-- RECORDS FOR THE EXERCISE follows --
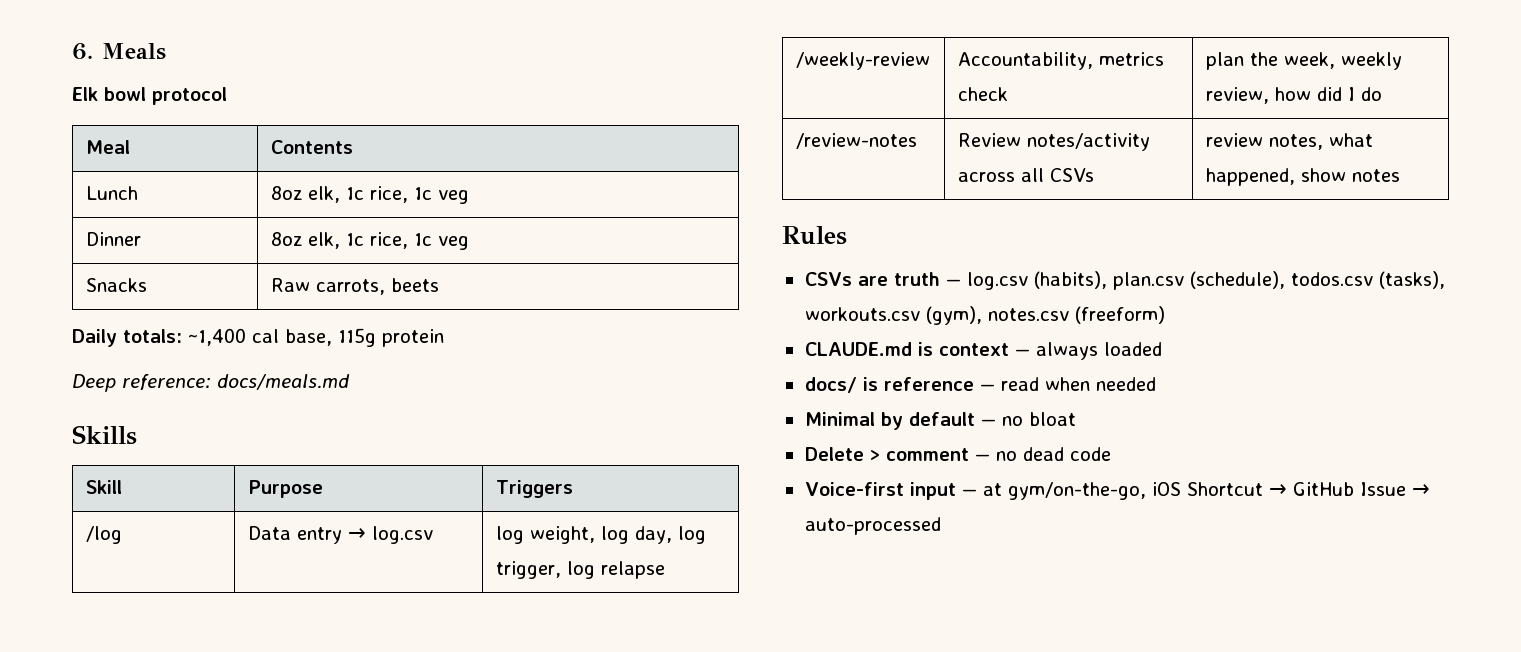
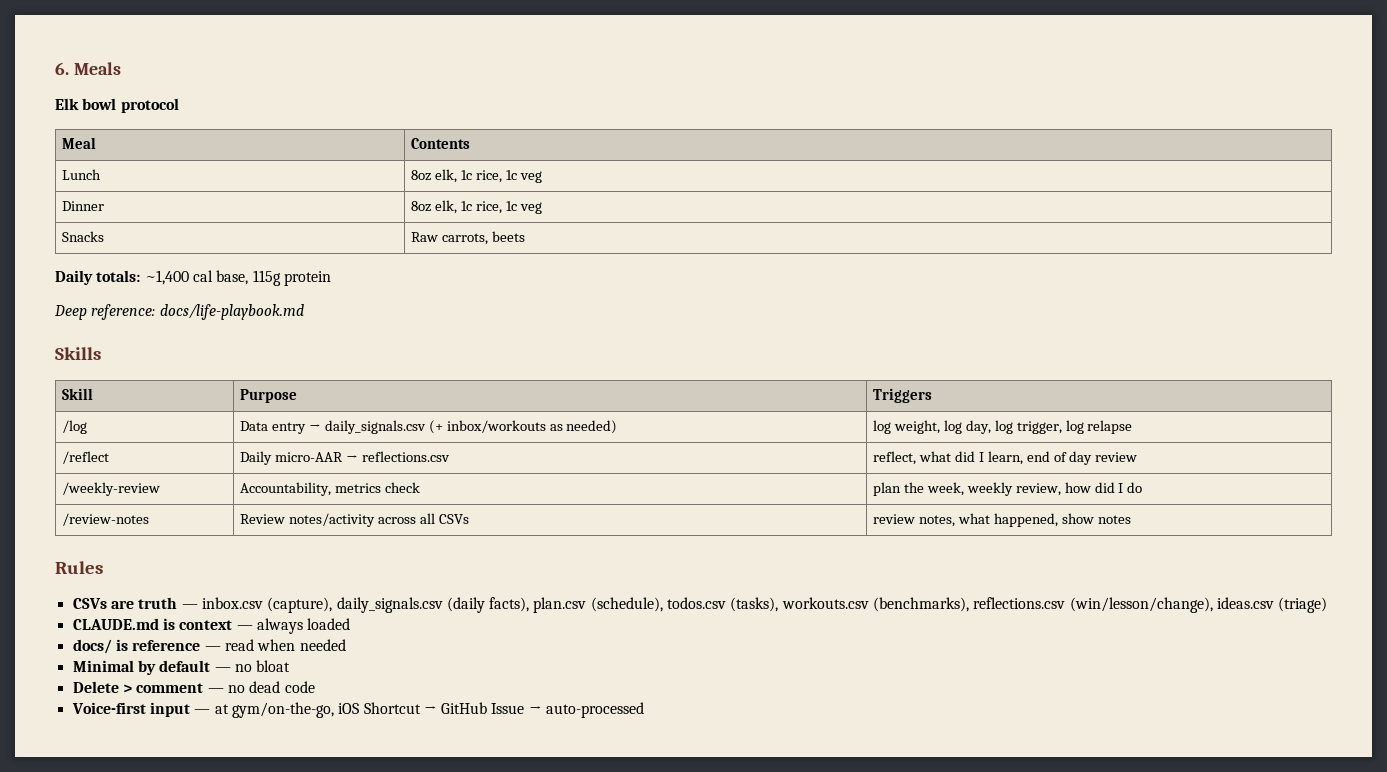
- Deep reference: docs/meals.md
+ Deep reference: docs/life-playbook.md
- /log | Data entry → log.csv | log weight, log day, log trigger, log relapse
+ /log | Data entry → daily_signals.csv (+ inbox/workouts as needed) | log weight, log day, log trigger, log relapse
+ /reflect | Daily micro-AAR → reflections.csv | reflect, what did I learn, end of day review
- CSVs are truth — log.csv (habits), plan.csv (schedule), todos.csv (tasks), workouts.csv (gym), notes.csv (freeform)
+ CSVs are truth — inbox.csv (capture), daily_signals.csv (daily facts), plan.csv (schedule), todos.csv (tasks), workouts.csv (benchmarks), reflections.csv (win/lesson/change), ideas.csv (triage)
-- RECORDS FOR THE EXERCISE concluded --
Exactly and only the lines from the top of the records down to the line containing "- CSVs are truth" should be transcribed, please, without the pictures.

# EXERCISE RESPONSE:
- Deep reference: docs/meals.md
+ Deep reference: docs/life-playbook.md
- /log | Data entry → log.csv | log weight, log day, log trigger, log relapse
+ /log | Data entry → daily_signals.csv (+ inbox/workouts as needed) | log weight, log day, log trigger, log relapse
+ /reflect | Daily micro-AAR → reflections.csv | reflect, what did I learn, end of day review
- CSVs are truth — log.csv (habits), plan.csv (schedule), todos.csv (tasks), workouts.csv (gym), notes.csv (freeform)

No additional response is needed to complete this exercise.